Data shown
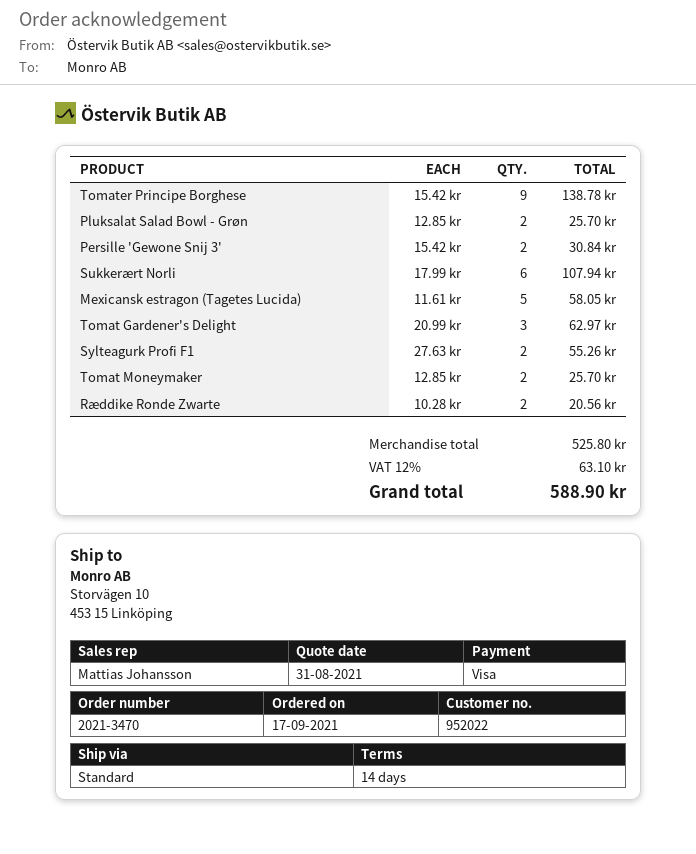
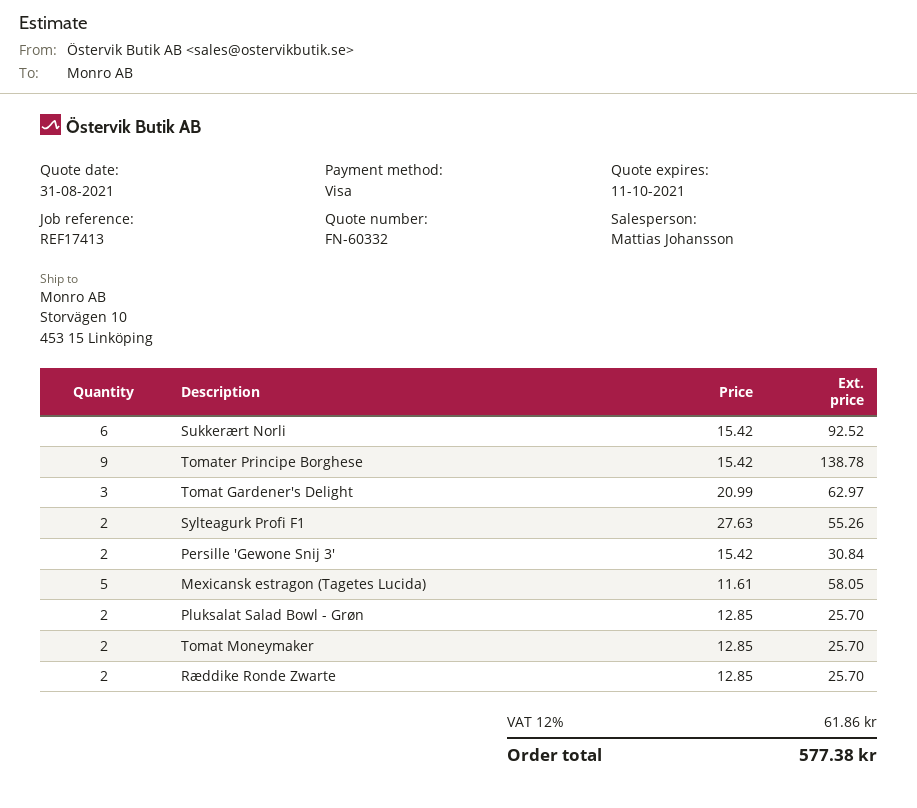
Sukkerært Norli: 6 x 17.99 = 107.94 -> 6 x 15.42 = 92.52
Ræddike Ronde Zwarte: 2 x 10.28 = 20.56 -> 2 x 12.85 = 25.70
tax: 12% = 63.10 -> 12% = 61.86
total: 588.90 -> 577.38

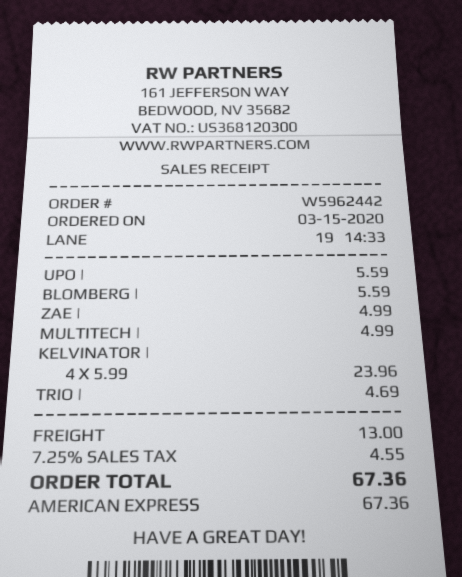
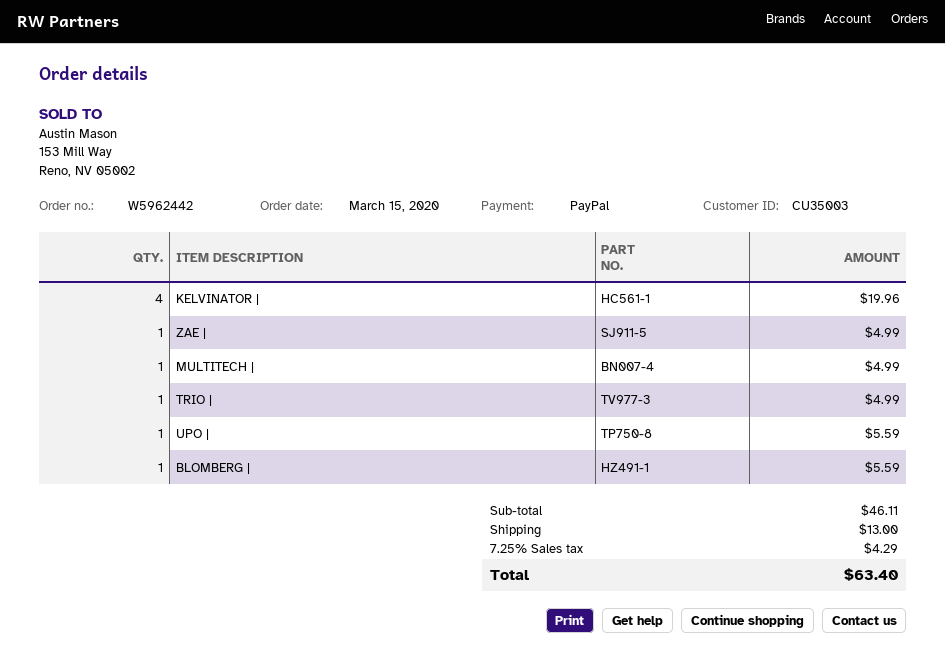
payment method: American Express -> PayPal
KELVINATOR |: 4 for 23.96 -> 4 for 19.96
TRIO |: 1 for 4.69 -> 1 for 4.99
tax: 7.25% = 4.55 -> 7.25% = 4.29
total: 67.36 -> 63.40

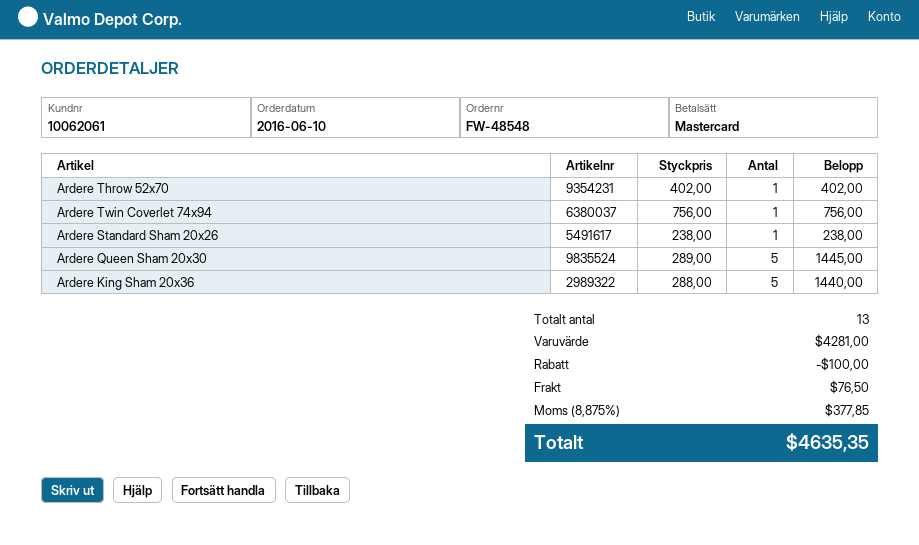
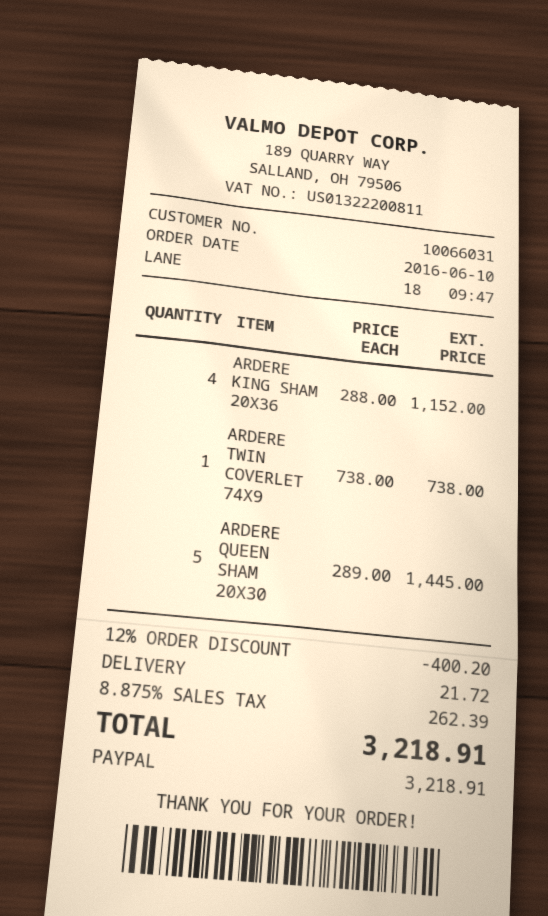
customer number: 10062061 -> 10066031
payment method: Mastercard -> PayPal
Ardere Throw 52x70: 1 x 402.00 = 402.00 -> none
Ardere Twin Coverlet 74x94: 1 x 756.00 = 756.00 -> 1 x 738.00 = 738.00
Ardere Standard Sham 20x26: 1 x 238.00 = 238.00 -> none
Ardere King Sham 20x36: 5 x 288.00 = 1440.00 -> 4 x 288.00 = 1152.00
discount: 100.00 -> 400.20
shipping: 76.50 -> 21.72
tax: 8.875% = 377.85 -> 8.875% = 262.39
total: 4635.35 -> 3218.91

Exercise objective
Lines from the one that holds "TRIO |: 1 for 4.69 -> 1 for 4.99" through the final line of the material are to be duplicated exactly; no pictures belong in the copy.

Exercise solution
TRIO |: 1 for 4.69 -> 1 for 4.99
tax: 7.25% = 4.55 -> 7.25% = 4.29
total: 67.36 -> 63.40

customer number: 10062061 -> 10066031
payment method: Mastercard -> PayPal
Ardere Throw 52x70: 1 x 402.00 = 402.00 -> none
Ardere Twin Coverlet 74x94: 1 x 756.00 = 756.00 -> 1 x 738.00 = 738.00
Ardere Standard Sham 20x26: 1 x 238.00 = 238.00 -> none
Ardere King Sham 20x36: 5 x 288.00 = 1440.00 -> 4 x 288.00 = 1152.00
discount: 100.00 -> 400.20
shipping: 76.50 -> 21.72
tax: 8.875% = 377.85 -> 8.875% = 262.39
total: 4635.35 -> 3218.91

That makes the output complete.